A summer morning can’t help but be morning: people go out but there is great space between each of us & the air is clean as if it had never been here before, & everything feels significant though no one can say why because for once everything is good in and of itself & all the anguish of the night, the soaked bedsheets & all the passionate regrets can’t be found, the sidewalks are grateful for the cool air & the light that sparkles; nurses descend the bus at 96th Street, wear masks and walk with dark eyes as if the street is a corridor & for sure in the hospital, their shoes make no sound. The Wales Hotel becomes a residence, and the fine people have traveled somewhere else and the doorman on the side street has time to talk about parking, and the women who run the shabby grocery store greet someone they know, & the city is confused, because it can stretch & ivy can grow up a wall & friezes that no one looks at the rest of the year can be proud of themselves for this is a world we do not look at even though we see it every day.

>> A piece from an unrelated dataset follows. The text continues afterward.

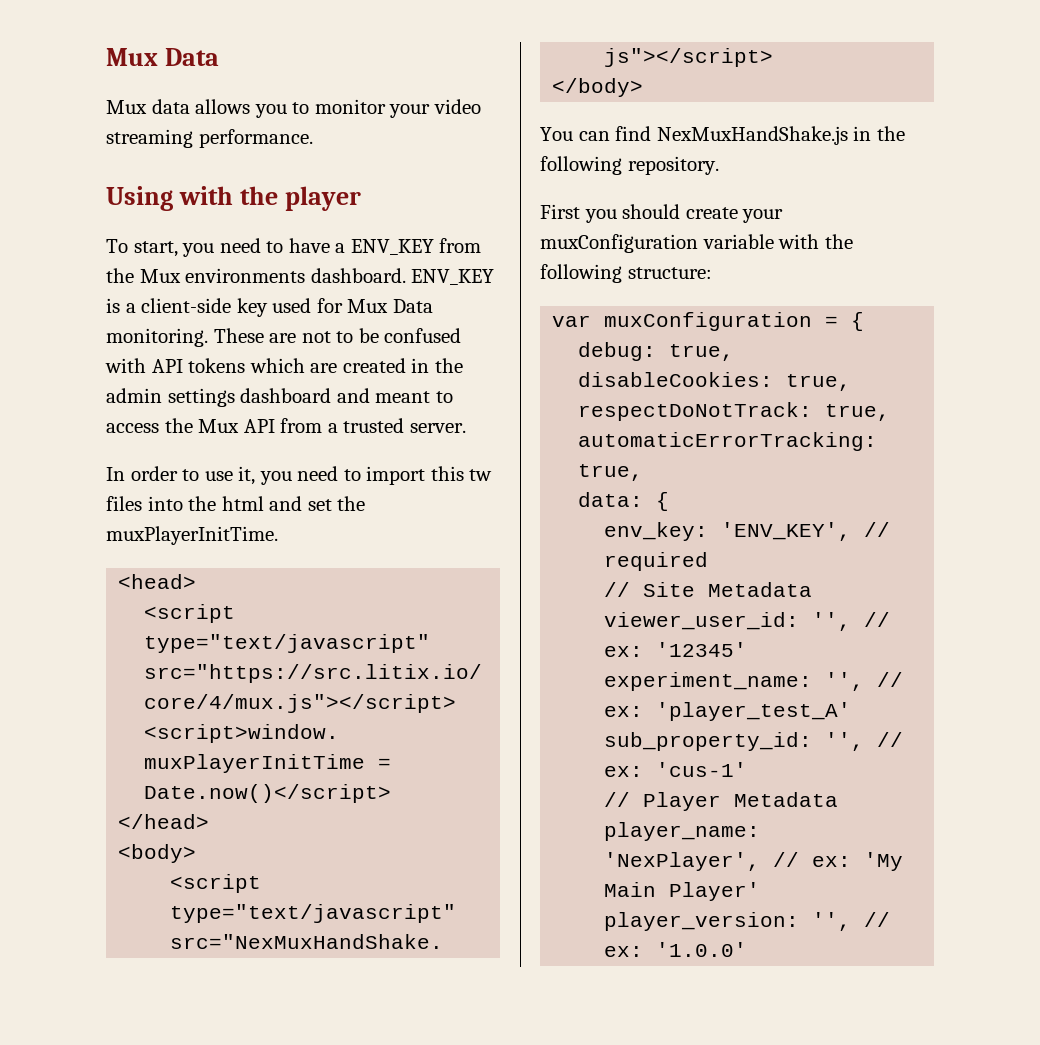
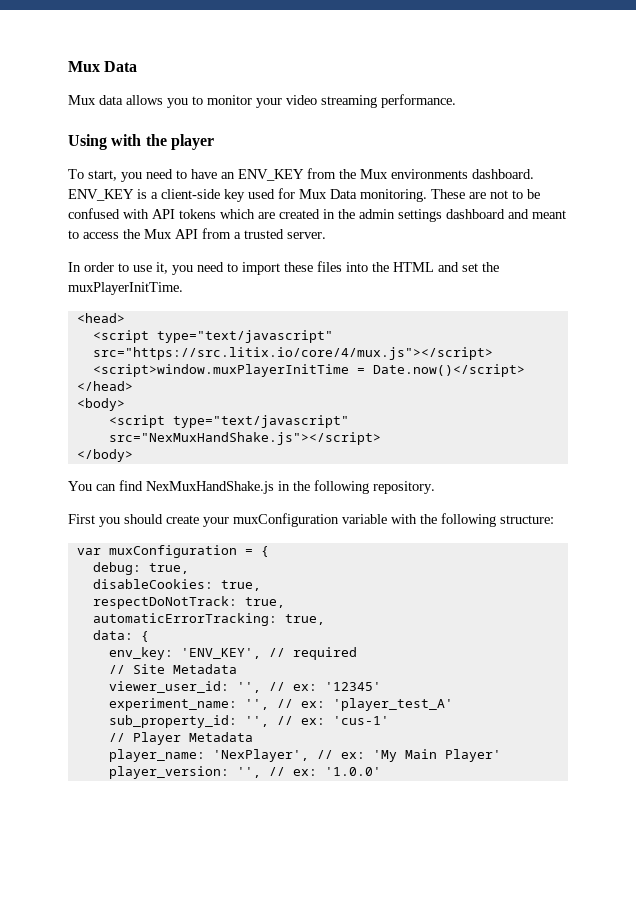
[335,243,346,253] a -> [221,172,235,179] an
[430,466,493,481] this tw -> [284,262,313,272] these
[221,496,264,511] html -> [393,262,434,272] HTML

Great danger surrounds us when we have no idea what we are waiting for; hope is the great thief—we steal entire lives from ourselves: footsteps of desire kill the joy of morning.

 

In the afternoon

 

Yesterday, in the afternoon birds of great significance gathered, fluttered, took quick & darting gambits of flight. In my dullness it’s not obvious whether there was a convocation of insects drifting like airborne plankton, and the needling beaks had simply gathered there for it seemed more to it than that; you learn when the weather never seems to change and August stalls, haze for whatever reason, gathers near the spillage of tampered, dusty light & speaks to another humid day as if things will never change, and you are bound for the neighbor’s horse barn where we can talk about artificial knees and hips and dropping dead and the dog sleeps with fluttering hunt eyes and the cat blinks watchfully from the little window ledge looking wise about nothing at all—be very careful at such moments, we drip blood, stain the mown grass with a cheap attitude about time—at least birds work & their drilling pitch doesn’t disturb the peace as we hear better, more silently if there is such a thing… because purity makes no excuses.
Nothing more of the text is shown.